= Günter Hirsch =

German legal scholar (born 1943)

Günter Hirsch (born 30 January 1943) is a German legal scholar who served as the seventh President of the Federal Court of Justice of Germany from 2000 to 2008.

==Biography==
Günter Erhard Hirsch was born in Neuburg an der Donau, the second child of Erhard and Anni Hirsch. After primary school, he attended gymnasium in Neuburg, graduating with his abitur in 1964. From 1964 to 1969, he studied jurisprudence at the University of Erlangen-Nuremberg. He took his first state exam in 1969, followed by the second one in 1973. During this period, he also worked as a research assistant for the chair of criminal law at the University of Erlangen-Nuremberg. He also completed his doctorate there.

In 1973, Hirsch started working in the Bavarian judicial service, first as a public prosecutor from 1975 to 1976, then from 1976 until 1980 as a judge at an Amtsgericht (local district court). After attending a 15-month course on administrative management at the state chancellery of Bavaria, he became a presiding judge at a Landgericht (regional court), serving from 1982 to 1984. Later, he worked at the Bavarian state ministry of justice, where he became an assistant director and the head of the division for legislative planning, constitutional law and European law between 1989 and 1992.
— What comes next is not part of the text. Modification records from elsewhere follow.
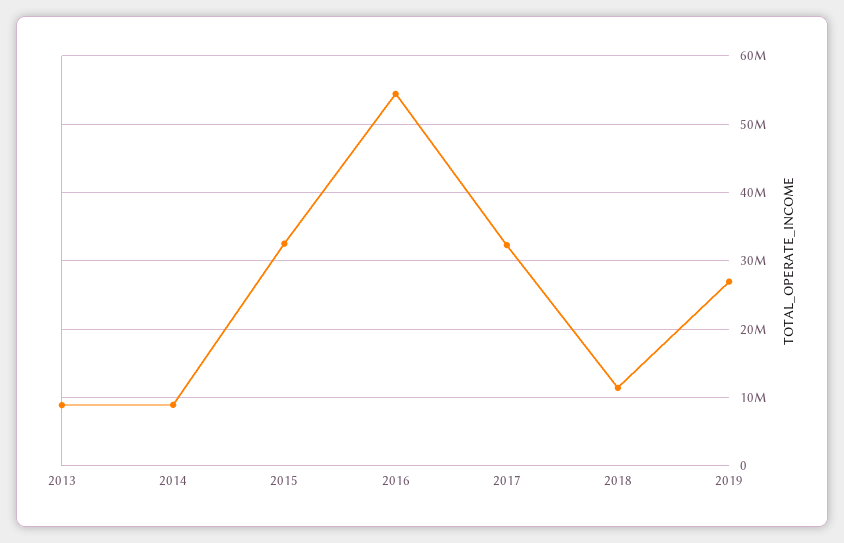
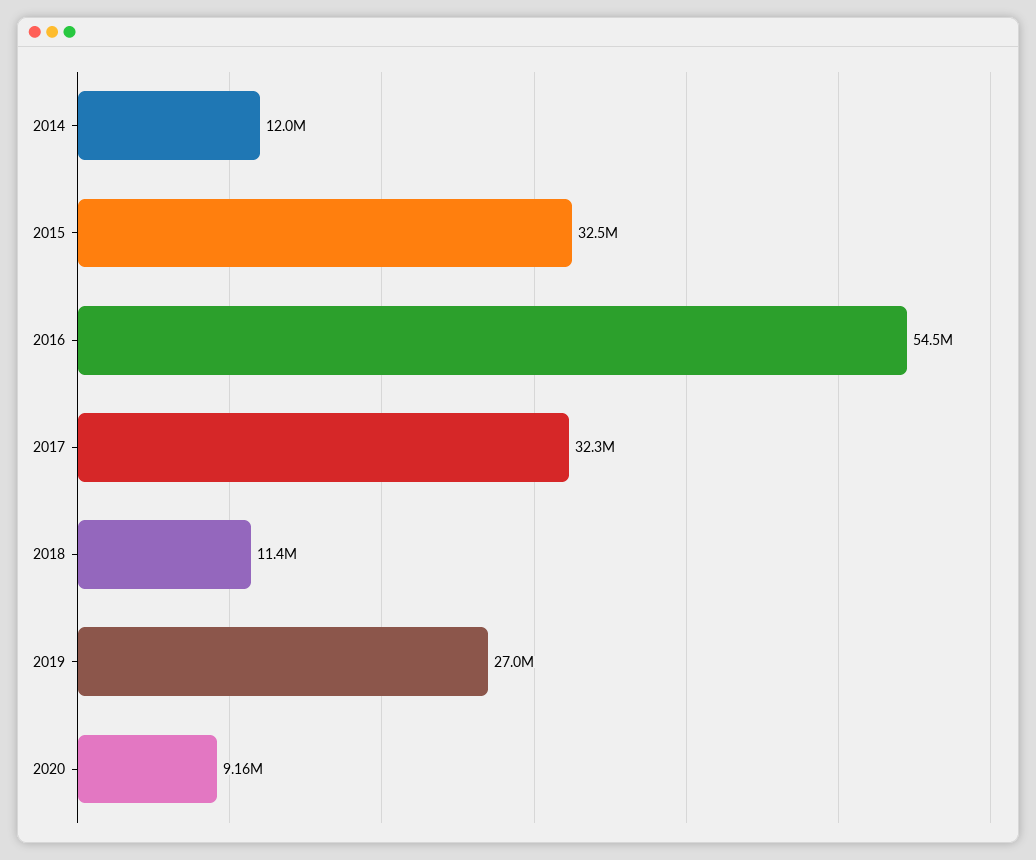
2013: 9000000 -> none
2014: 9000000 -> 12000000
2020: none -> 9160000

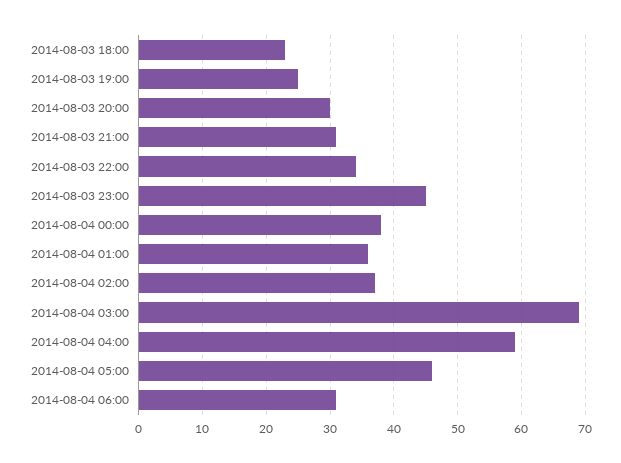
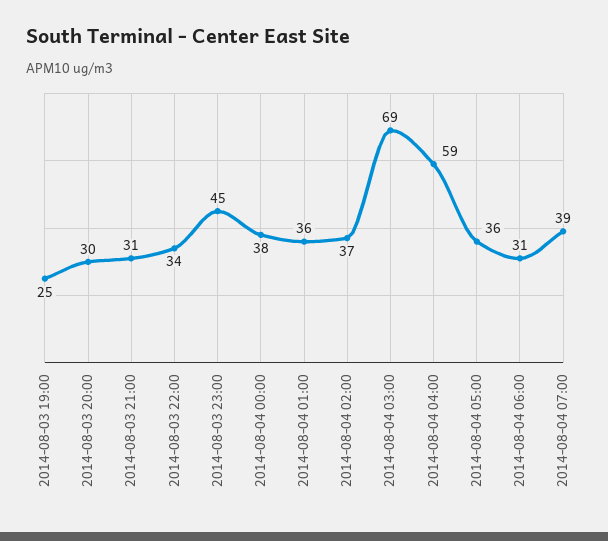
2014-08-03 18:00: 23 -> none
2014-08-04 05:00: 46 -> 36
2014-08-04 07:00: none -> 39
He then became the president of diverse courts. From 1 September 1992 to 31 December 1992 he was president of the Bezirksgericht (district court) of Dresden; from 1993 until 6 October 1994 he was president of the Higher Regional Court of Dresden. From 6 June 1993 to 31 March 1995 he was also president of the Constitutional Court of Saxony. From 1994 to 2000, he was an appointed judge at the European Court of Justice, as well.

From 2000 to January 2008, he was president of the Federal Court of Justice of Germany. He is the vice president of the association of the presidents of the highest courts of justice of the European Union as well as president of the academy for management and commerce Baden in Karlsruhe. He is a member of the disciplinary commission of the FIFA, a member of academy ethics in medicine, a member of the society for comparative law and a member of the society for public international law. From 1984 to 1994, he was also the secretary-general and vice president of the German society for medical law.

Hirsch is an honorary professor for European and medical law at the Saarland University. He has to his credit numerous publications in the fields of criminal law, medical law, public law and European law. Hirsch is married to Marta Hirsch-Ziembiñska, a jurist and diplomat.